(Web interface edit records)

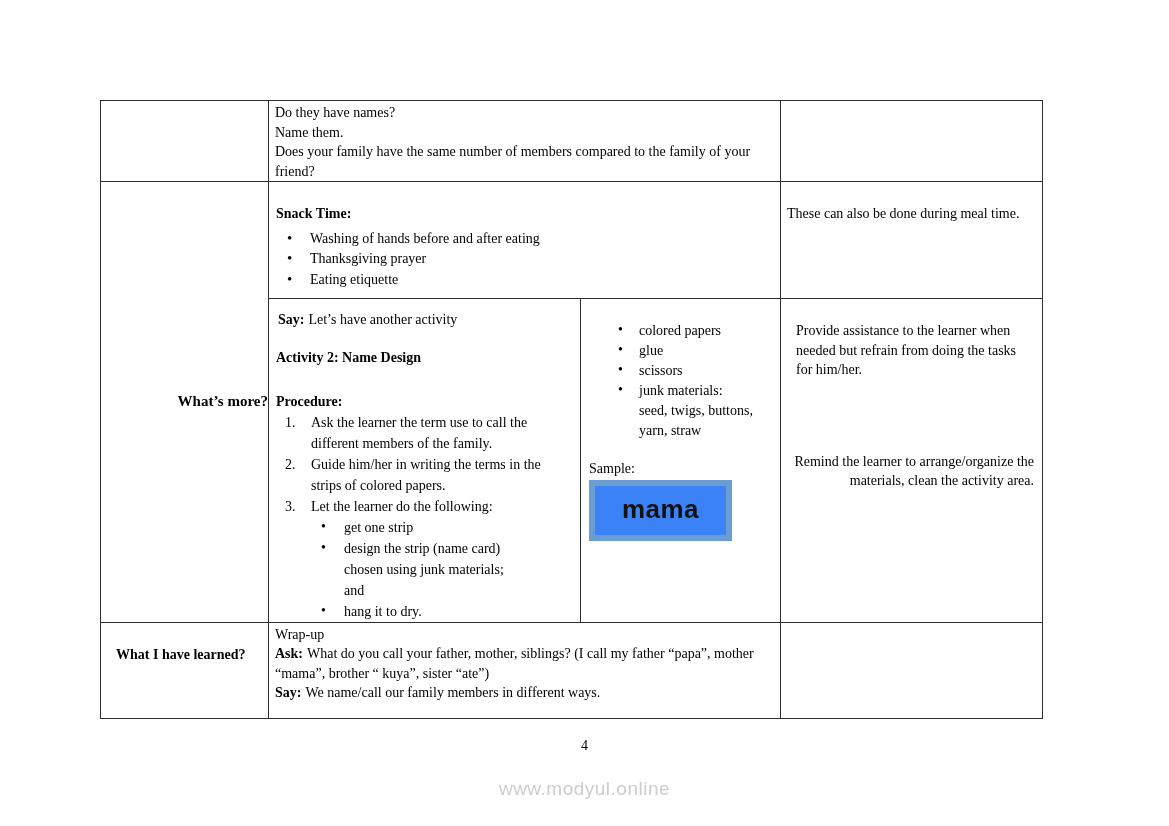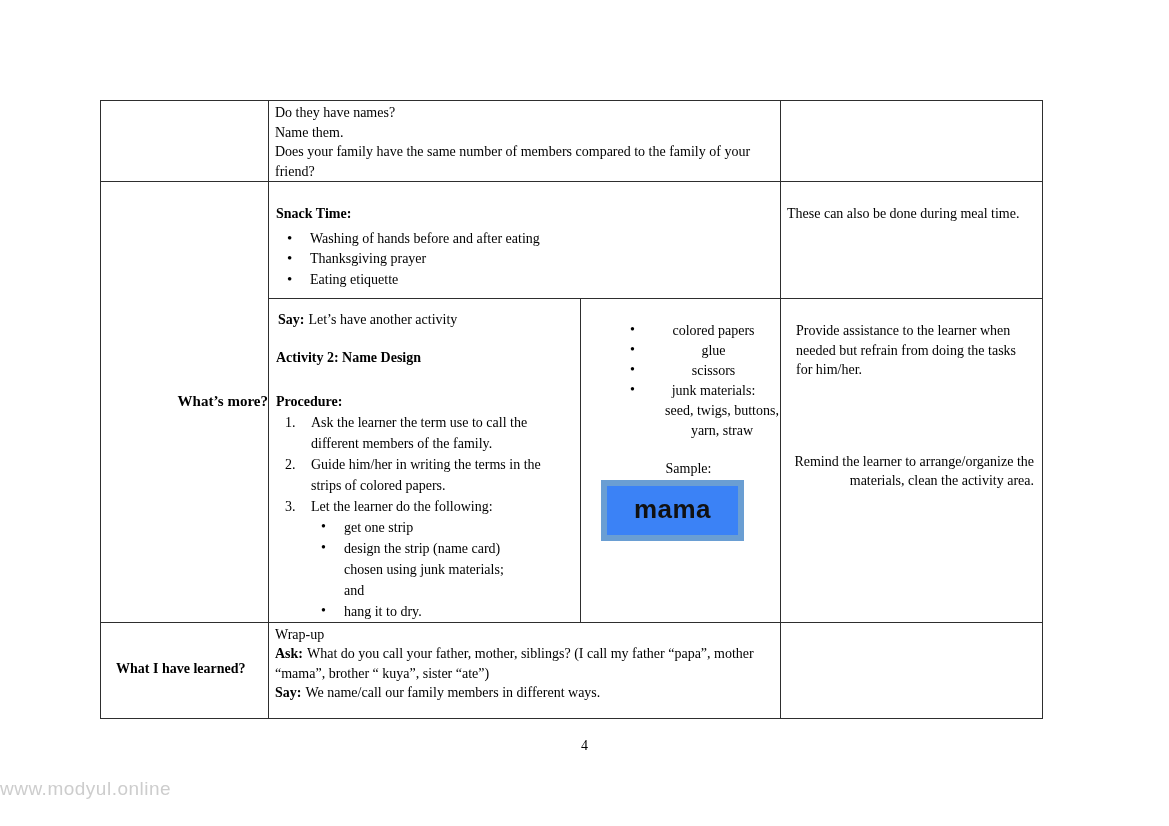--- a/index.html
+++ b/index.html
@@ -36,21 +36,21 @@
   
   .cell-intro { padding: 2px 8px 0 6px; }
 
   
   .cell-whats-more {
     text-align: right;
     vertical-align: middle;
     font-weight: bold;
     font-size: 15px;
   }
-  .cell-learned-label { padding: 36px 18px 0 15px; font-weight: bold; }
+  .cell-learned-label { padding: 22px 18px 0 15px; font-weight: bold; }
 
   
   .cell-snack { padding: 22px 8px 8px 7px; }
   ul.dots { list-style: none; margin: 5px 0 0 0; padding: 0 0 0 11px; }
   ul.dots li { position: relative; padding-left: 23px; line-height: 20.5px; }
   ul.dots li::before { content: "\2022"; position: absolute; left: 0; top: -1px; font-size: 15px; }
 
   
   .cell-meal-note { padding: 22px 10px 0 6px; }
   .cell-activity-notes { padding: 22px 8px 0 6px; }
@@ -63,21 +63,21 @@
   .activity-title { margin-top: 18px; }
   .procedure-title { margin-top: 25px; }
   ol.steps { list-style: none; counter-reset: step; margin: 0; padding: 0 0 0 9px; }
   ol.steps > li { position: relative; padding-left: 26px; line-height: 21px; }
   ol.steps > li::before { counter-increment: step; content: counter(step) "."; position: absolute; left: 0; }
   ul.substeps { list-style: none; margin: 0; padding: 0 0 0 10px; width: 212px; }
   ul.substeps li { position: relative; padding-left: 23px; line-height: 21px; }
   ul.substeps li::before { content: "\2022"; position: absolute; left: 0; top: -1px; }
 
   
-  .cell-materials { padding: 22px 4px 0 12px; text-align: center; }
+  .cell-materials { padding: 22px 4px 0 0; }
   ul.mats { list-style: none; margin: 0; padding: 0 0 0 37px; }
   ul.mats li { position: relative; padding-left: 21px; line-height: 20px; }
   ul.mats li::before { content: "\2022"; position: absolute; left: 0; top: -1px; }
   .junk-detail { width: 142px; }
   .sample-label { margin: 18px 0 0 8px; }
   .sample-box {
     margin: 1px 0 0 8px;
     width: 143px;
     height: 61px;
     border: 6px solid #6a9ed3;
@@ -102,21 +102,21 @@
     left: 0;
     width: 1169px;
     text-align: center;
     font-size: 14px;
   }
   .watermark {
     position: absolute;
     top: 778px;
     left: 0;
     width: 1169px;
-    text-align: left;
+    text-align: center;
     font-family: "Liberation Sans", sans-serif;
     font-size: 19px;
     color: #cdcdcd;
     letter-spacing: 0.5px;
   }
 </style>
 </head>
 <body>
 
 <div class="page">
==
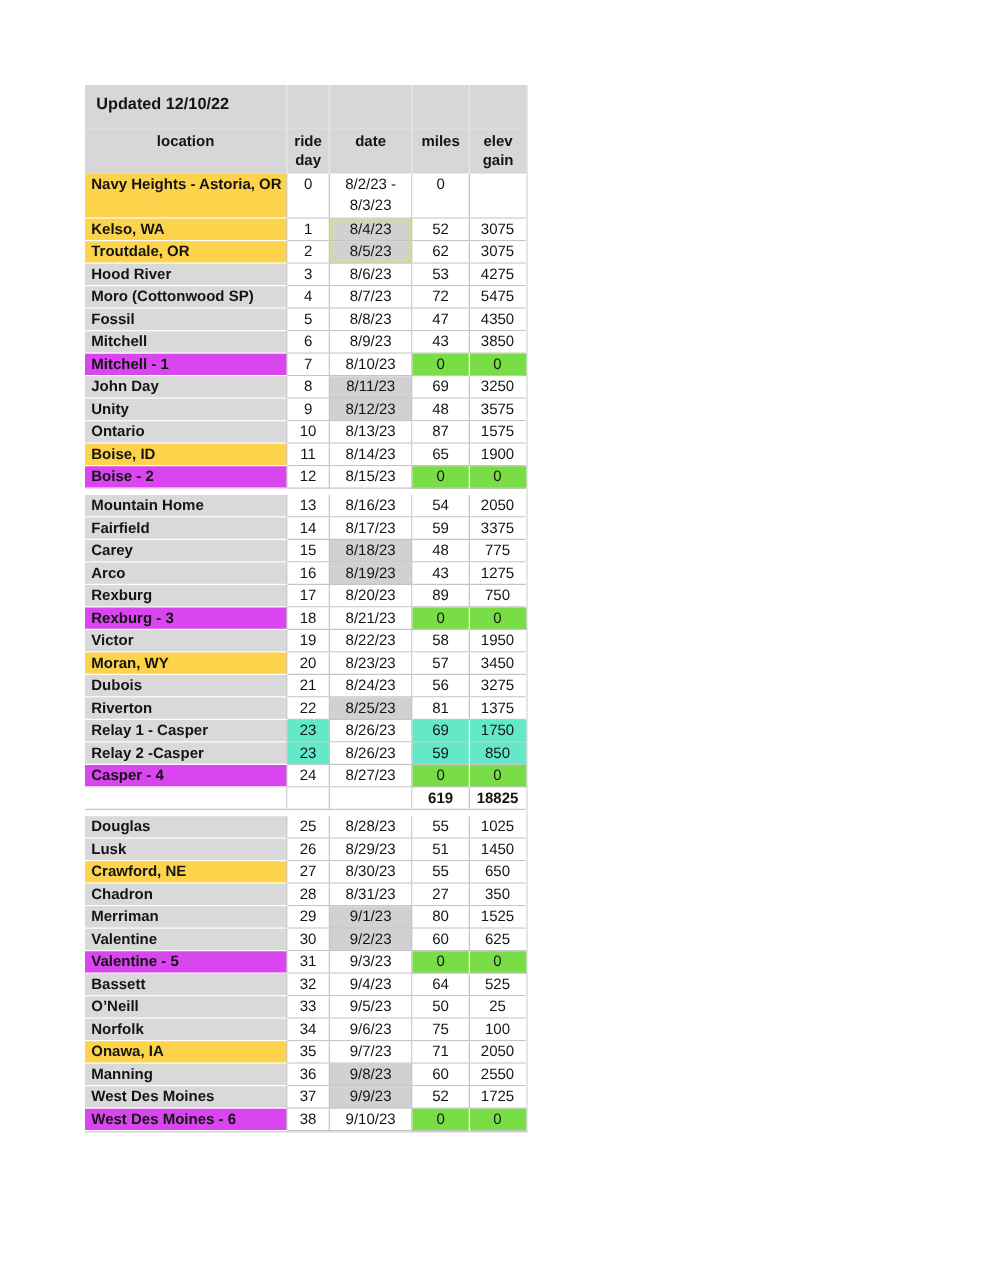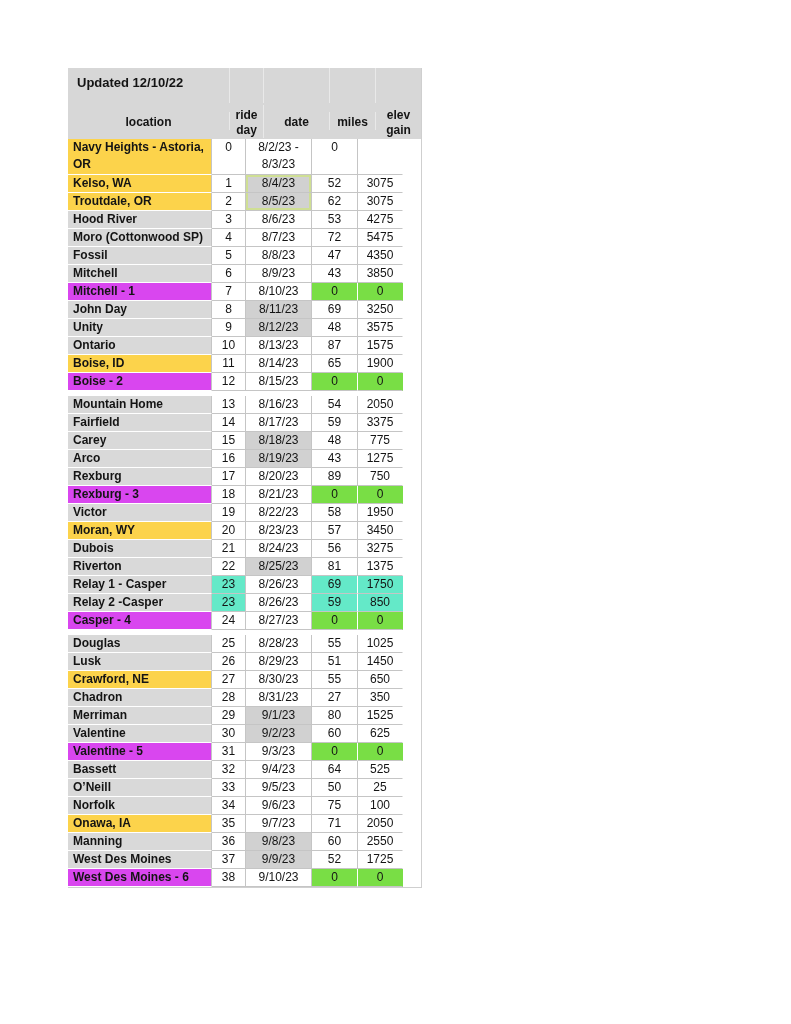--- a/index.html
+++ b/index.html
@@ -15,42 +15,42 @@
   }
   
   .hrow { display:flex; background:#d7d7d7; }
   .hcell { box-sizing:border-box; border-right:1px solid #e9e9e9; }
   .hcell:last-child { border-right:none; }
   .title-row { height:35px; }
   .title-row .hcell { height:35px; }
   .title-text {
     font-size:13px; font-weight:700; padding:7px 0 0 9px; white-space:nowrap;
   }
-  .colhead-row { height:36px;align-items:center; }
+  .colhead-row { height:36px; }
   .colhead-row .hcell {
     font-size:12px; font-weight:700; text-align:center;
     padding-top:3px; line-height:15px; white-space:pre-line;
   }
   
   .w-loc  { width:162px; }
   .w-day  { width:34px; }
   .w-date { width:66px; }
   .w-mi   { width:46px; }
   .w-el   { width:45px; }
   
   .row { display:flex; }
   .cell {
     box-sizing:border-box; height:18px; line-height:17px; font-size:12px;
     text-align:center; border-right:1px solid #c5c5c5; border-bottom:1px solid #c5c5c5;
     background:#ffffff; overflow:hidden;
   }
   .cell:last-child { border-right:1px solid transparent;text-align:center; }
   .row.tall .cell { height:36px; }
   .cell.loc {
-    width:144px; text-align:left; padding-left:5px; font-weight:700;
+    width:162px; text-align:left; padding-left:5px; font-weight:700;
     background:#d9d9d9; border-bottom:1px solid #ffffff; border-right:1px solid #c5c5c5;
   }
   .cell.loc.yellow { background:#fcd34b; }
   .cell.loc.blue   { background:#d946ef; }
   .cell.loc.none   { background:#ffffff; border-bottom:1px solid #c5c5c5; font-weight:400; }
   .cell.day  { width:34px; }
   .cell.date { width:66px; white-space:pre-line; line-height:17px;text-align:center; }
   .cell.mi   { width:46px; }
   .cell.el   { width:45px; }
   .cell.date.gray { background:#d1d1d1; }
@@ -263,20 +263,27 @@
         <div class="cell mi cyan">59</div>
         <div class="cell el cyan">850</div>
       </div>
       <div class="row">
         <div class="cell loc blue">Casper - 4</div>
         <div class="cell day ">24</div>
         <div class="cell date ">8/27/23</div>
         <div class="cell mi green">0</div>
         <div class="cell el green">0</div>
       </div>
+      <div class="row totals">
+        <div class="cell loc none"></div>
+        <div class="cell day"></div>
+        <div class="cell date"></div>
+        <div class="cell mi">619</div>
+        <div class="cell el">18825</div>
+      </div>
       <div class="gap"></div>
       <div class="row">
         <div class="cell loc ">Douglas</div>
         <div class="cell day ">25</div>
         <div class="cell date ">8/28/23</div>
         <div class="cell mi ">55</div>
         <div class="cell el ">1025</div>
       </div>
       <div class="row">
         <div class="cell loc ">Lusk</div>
...
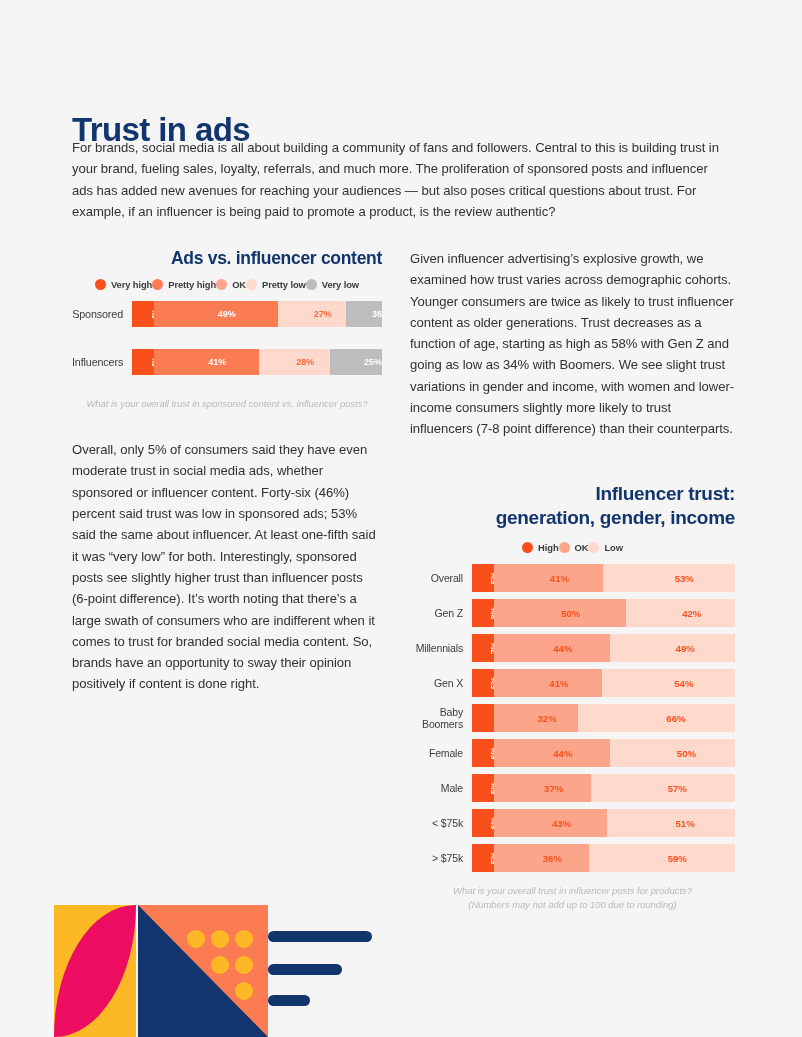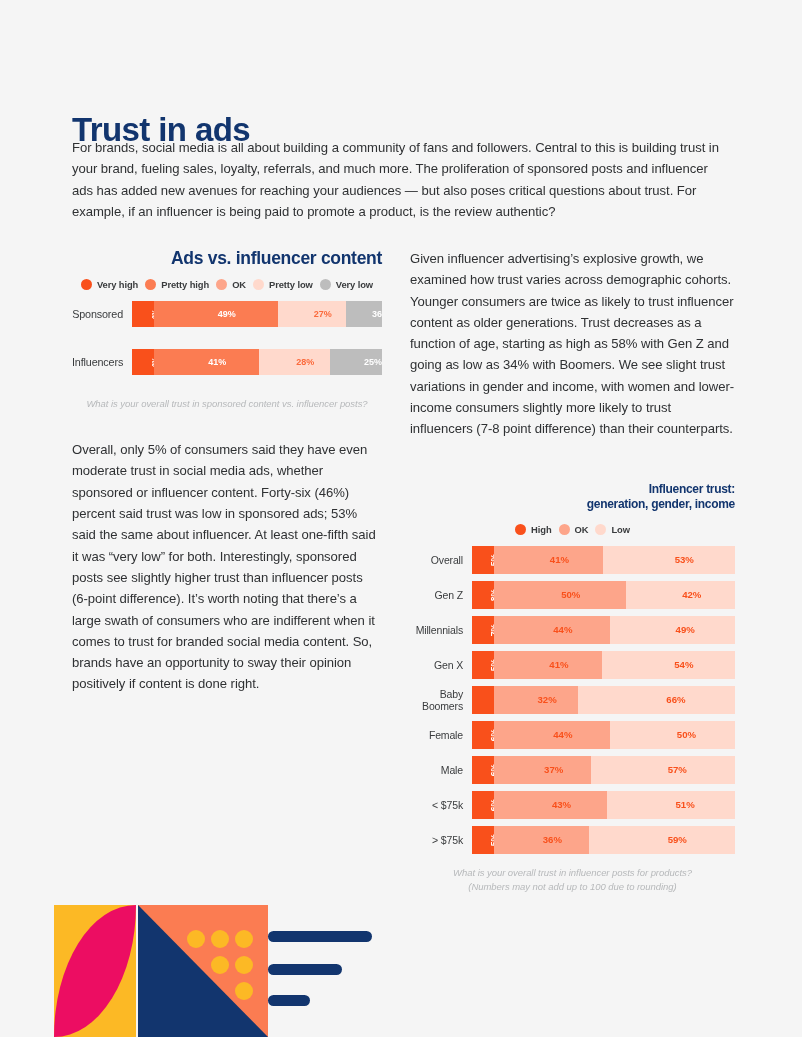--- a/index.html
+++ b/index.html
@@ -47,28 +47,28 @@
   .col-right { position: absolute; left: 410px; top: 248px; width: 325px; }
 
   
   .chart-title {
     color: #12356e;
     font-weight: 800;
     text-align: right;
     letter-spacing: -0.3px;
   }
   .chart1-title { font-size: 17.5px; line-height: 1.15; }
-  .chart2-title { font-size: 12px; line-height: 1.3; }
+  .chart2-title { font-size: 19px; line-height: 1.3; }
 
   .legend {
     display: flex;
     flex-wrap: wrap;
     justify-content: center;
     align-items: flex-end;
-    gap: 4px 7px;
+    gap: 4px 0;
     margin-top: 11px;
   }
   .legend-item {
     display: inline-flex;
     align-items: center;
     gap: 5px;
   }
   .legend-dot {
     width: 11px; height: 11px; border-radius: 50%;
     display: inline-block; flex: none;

_Task prompt_: Lines holding the word "margin" are the answer; copy each one from the records above.

_Worked solution_:
   ul.dots { list-style: none; margin: 5px 0 0 0; padding: 0 0 0 11px; }
   .activity-title { margin-top: 18px; }
   .procedure-title { margin-top: 25px; }
   ol.steps { list-style: none; counter-reset: step; margin: 0; padding: 0 0 0 9px; }
   ul.substeps { list-style: none; margin: 0; padding: 0 0 0 10px; width: 212px; }
   ul.mats { list-style: none; margin: 0; padding: 0 0 0 37px; }
   .sample-label { margin: 18px 0 0 8px; }
     margin: 1px 0 0 8px;
     margin-top: 11px;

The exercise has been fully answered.